Remarkably the ten men found extra heart and with three minutes to go it seemed as if the match had been won as Tanner pumped in a deep free kick from the left wing and Sergeant York underlined his leadership, his header lopping crazily over Lewington and dropping behind him into the net. Still the madness was not ended. Hamlet appealed in vain for a penalty as Williams’s headlong dash into the box ended as his legs were removed from under him but the pressure was sustained. The ball found its way to Oluwa who drilled the ball low across the face of the 6 yard box to where Daniel Jones lurked at the back. The youngster kept his head, firing the ball low back across King. In stoppage time, Jones had the chance to win the game as he was sent scampering away down the right but from a difficult angle he lifted his shot wide of the goal with only King standing between him and glory.

Half an hour the Wood would have to wait before they found out their opponents. Early on in extra time, Nwanze met a corner only to loop his header over the crossbar, before the goals started to flow once more. 103 minutes, Hamlet rampaged upfield, the ball finding Jones on the edge of the area. A neat side step eluded his marker but there was a pinch of good fortune about the goal for though the power of the shot might have made King redundant, a deflection left him floundering.

Next attack and Pinnock dragged a shot wide of the upright, but with Hamlet lacking the wisdom of age, they found themselves caught short at the back, Vines taking on and beating Plumain, before an exocet missile of a shot unerringly found its target.

The combatants might have been tiring but there was no let up in the thrills and spills. Dickson’s storming run carved out an opening for Jones, but King reacted in timely fashion to block for a corner. Then cometh the hour, cometh the man as the Hamlet defence was again left in tatters. Adam Broomhead’s speculative shot looked bound for nowhere until it cannoned off a defender into the path of substitute Darko.
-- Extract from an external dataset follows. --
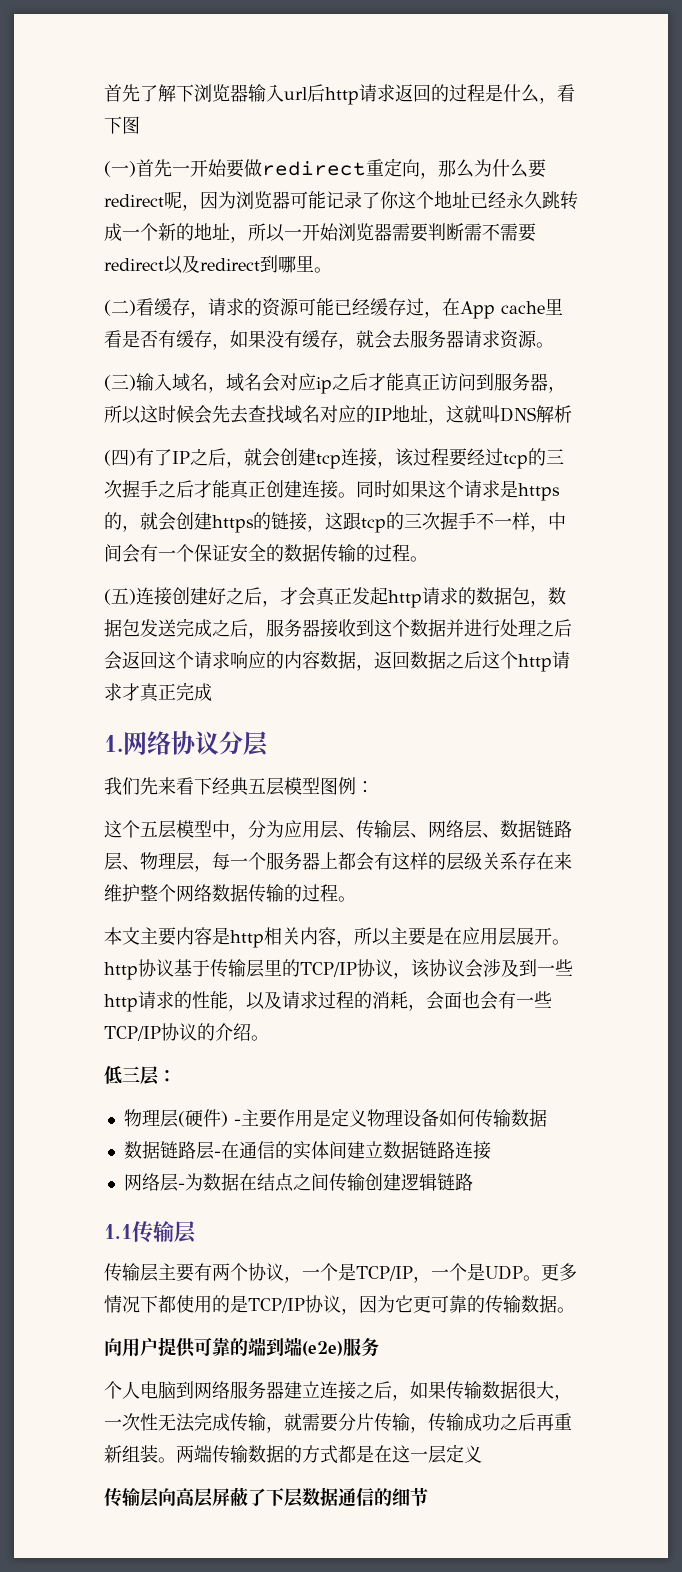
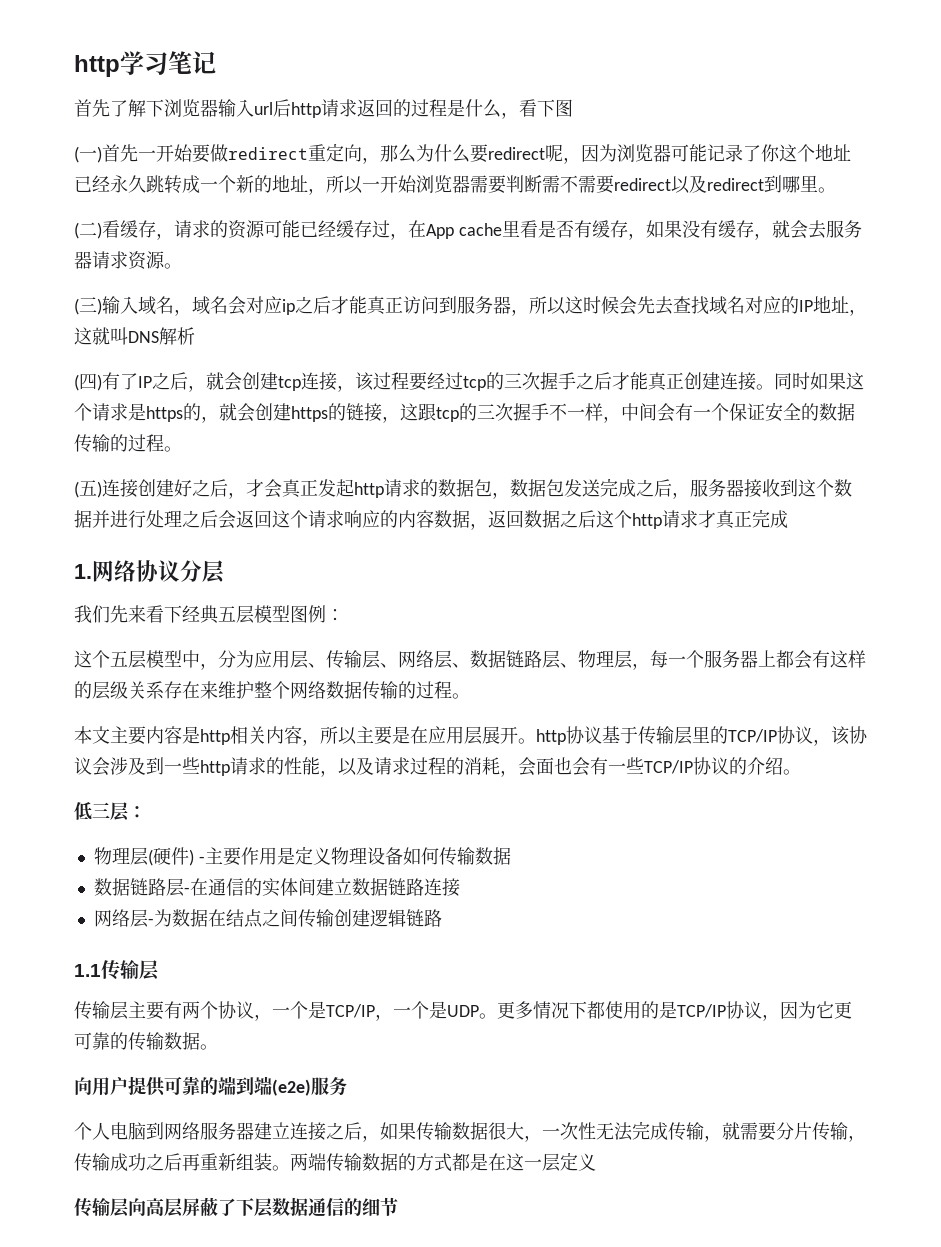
(104, 93) none -> [74,51,216,77] http学习笔记 //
The reserve team graduate’s moment of glory would not pass him by. Calmly he gathered the ball, waited until Lewington committed himself then hammered a ferocious drive into the far corner of the net.
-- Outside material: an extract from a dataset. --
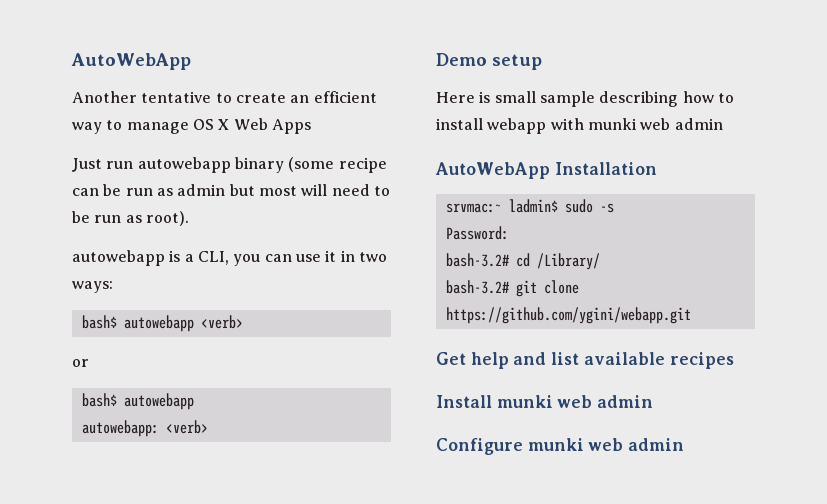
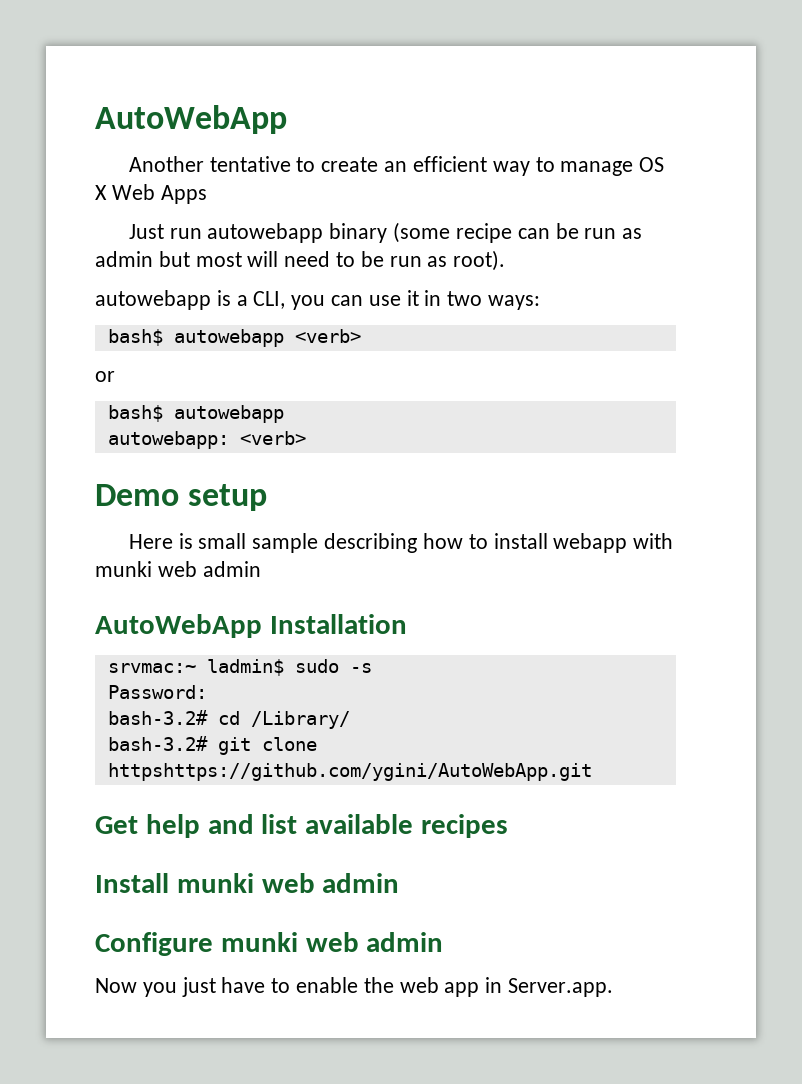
[445,307,691,324] https://github.com/ygini/webapp.git -> [107,763,592,781] httpshttps://github.com/ygini/AutoWebApp.git
(685, 444) none -> [95,977,614,997] // Now you just have to enable the web app in Server.app.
The cavalry charge was stilled, the blast of the blunderbuss and stench of cordite lingered in the air as Hamlet regrouped themselves for an all out onslaught but to no avail. The facts spoke for themselves, five times Tooting had led in this match, just once had the Hamlet held the upper hand, quality goals scored but excruciating ones conceded. For the victors and neutrals a night to savour, for me, I must hie myself to a dark corner.

Teams:

DHFC: Chris Lewington; Nicolas Plumain; Danny Moore; Daniel Nwanze (Capt.); Gavin Dayes (Cedric Meeko 22); Lewis Tozer (Sol Pinnock 65); David Moore (Eniola Oluwa HT); Kenny Beaney; Daniel Jones; Chris Dickson; Phil Williams

Subs not used: Luke Cornwall, Theo Fairweather-Johnson

T&MUFC: Dave King; Allan McLeod; Craig Tanner; Adam Broomhead; Dean Hamlin; Aaron Day; Vernon Francis; Matt York; Paul Vines (Jason Pinnock 108); Simon Mitchell (Henry Darko 84); Jamie Findlay (Barry Gardner 96)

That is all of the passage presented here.